━━━ Data section ━━━

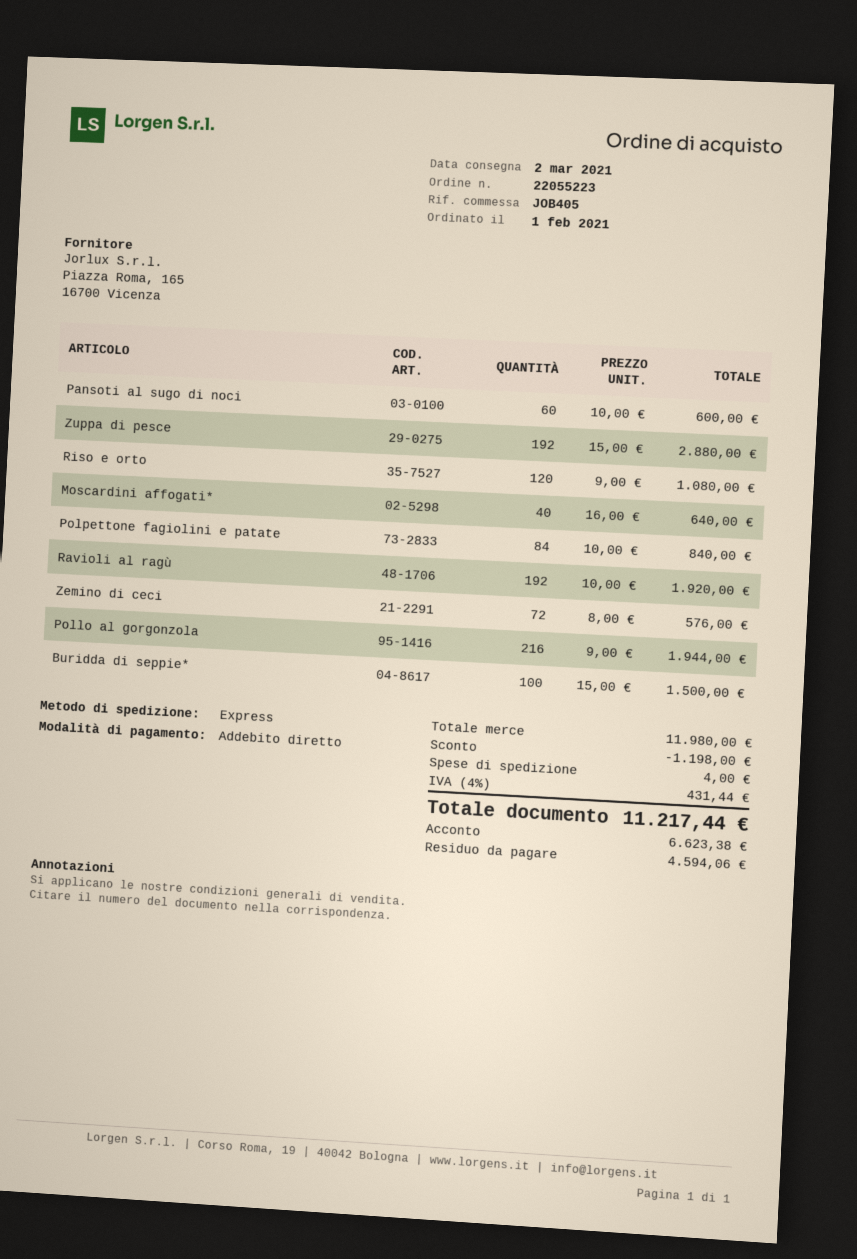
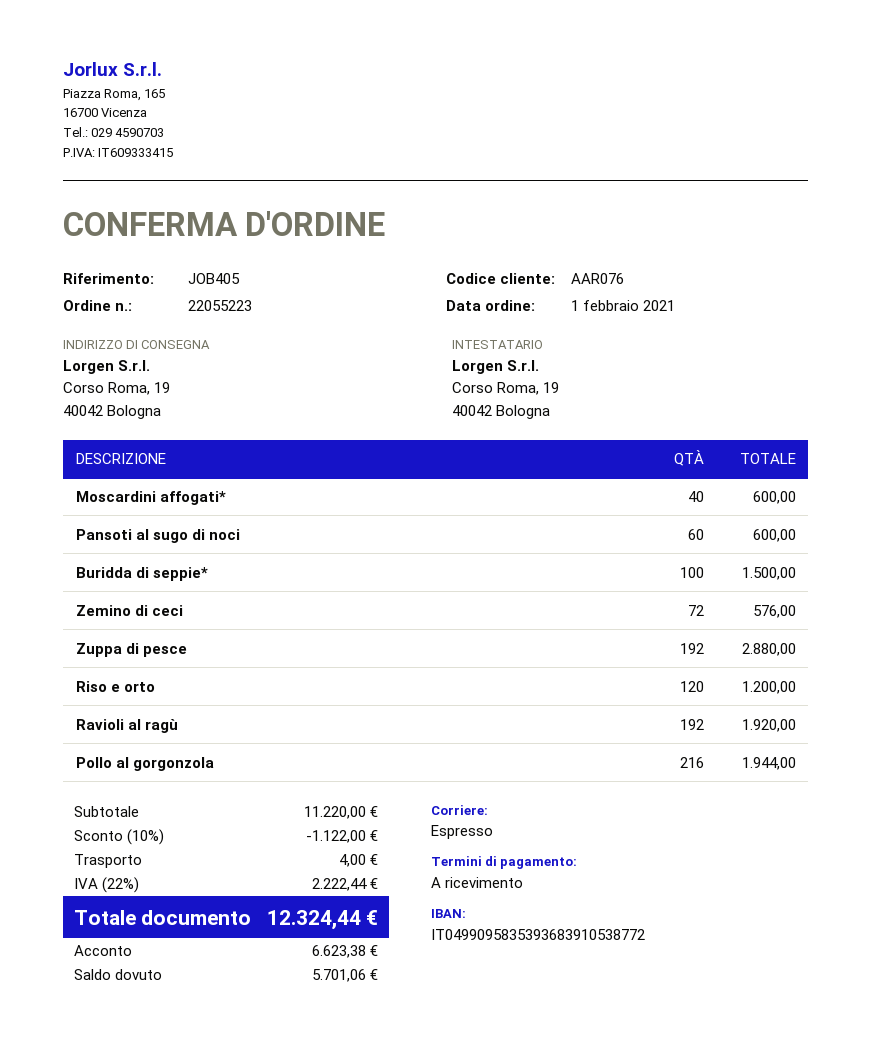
Riso e orto: 120 for 1080.00 -> 120 for 1200.00
Moscardini affogati*: 40 for 640.00 -> 40 for 600.00
Polpettone fagiolini e patate: 84 for 840.00 -> none
subtotal: 11980.00 -> 11220.00
discount: 1198.00 -> 1122.00
tax: 4% = 431.44 -> 22% = 2222.44
total: 11217.44 -> 12324.44
balance: 4594.06 -> 5701.06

━━━

# Assignment
All lines from the one containing "Moscardini affogati*: 40" to the end of the records, both ends included, should be printed exactly and on their own.

# Answer section
Moscardini affogati*: 40 for 640.00 -> 40 for 600.00
Polpettone fagiolini e patate: 84 for 840.00 -> none
subtotal: 11980.00 -> 11220.00
discount: 1198.00 -> 1122.00
tax: 4% = 431.44 -> 22% = 2222.44
total: 11217.44 -> 12324.44
balance: 4594.06 -> 5701.06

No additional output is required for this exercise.